Google · ML & AI Fundamentals
Explain LLM lifecycle and trade-offs
TrueInterview
October 7, 2026 · 1 min read
Describe the complete lifecycle of a modern large language model. Address how training data is gathered and filtered, what objectives are used in pretraining, the transformer architecture, post-training techniques such as supervised fine-tuning and preference optimization, and common model or training variants. Discuss the key trade-offs, including quality, safety, latency, cost, and scalability.
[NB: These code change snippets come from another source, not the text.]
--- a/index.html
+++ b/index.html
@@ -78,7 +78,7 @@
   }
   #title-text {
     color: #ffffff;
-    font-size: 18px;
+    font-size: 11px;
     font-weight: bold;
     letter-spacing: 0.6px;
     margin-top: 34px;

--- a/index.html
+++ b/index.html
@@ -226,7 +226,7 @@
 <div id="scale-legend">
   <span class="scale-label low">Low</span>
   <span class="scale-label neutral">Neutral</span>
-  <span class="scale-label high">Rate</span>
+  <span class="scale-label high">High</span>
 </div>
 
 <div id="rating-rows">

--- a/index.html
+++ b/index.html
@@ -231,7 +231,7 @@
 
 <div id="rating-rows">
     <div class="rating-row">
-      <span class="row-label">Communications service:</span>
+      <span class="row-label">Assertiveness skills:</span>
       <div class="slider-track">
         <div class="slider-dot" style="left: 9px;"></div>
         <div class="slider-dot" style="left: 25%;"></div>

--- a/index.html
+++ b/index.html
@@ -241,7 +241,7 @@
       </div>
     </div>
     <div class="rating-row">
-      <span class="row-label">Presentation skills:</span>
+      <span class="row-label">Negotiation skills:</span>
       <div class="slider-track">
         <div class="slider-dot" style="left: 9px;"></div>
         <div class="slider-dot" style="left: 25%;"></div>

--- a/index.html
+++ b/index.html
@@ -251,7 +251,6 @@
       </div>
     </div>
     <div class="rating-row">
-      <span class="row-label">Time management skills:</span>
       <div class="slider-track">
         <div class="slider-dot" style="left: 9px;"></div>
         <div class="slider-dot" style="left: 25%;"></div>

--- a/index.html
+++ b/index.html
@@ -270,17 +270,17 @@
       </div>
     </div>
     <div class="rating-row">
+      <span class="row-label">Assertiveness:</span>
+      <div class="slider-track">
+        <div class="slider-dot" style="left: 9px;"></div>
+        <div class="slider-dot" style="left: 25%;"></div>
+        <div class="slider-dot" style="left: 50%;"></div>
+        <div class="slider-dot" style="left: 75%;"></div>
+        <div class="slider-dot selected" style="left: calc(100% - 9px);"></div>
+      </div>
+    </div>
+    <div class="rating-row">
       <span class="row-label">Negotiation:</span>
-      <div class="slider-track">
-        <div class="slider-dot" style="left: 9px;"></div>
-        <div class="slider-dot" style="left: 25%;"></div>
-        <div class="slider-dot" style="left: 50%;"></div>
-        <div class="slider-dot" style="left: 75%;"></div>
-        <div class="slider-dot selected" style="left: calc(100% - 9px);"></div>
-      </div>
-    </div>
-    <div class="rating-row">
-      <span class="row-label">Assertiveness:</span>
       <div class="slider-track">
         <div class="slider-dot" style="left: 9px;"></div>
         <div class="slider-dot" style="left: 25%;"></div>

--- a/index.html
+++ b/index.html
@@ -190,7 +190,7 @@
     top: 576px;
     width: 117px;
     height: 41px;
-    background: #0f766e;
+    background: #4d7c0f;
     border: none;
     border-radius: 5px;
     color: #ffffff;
Overview: This question tests a candidate's grasp of the end-to-end lifecycle of large language models, including how training data is collected and filtered, pretraining objectives, the transformer architecture, post-training methods such as supervised fine-tuning and preference optimization, and common model or training variants.
Community answers
Answer by prajalugo The lifecycle starts with model selection—choosing a foundation model suited to capability, cost, and privacy—then moves through data preparation, which means collecting, cleaning, and governing enterprise data; customization via prompt engineering, retrieval-augmented generation (RAG), fine-tuning, or agent orchestration; evaluation of accuracy, hallucinations, latency, safety, and business results; deployment by integrating the model into applications through APIs and enterprise workflows; monitoring and observability for performance, drift, security, costs, and user feedback; and continuous optimization through updates to prompts, knowledge sources, models, and governance policies. Across the lifecycle, organizations need to weigh trade-offs such as accuracy versus latency, cost versus performance, general-purpose models versus domain-specific customization, fine-tuning versus RAG, cloud-hosted versus self-hosted deployment, automation versus human oversight, and innovation versus governance and compliance. The strongest enterprise AI programs balance these trade-offs against business goals, regulatory requirements, and operational scalability instead of chasing maximum model capability alone.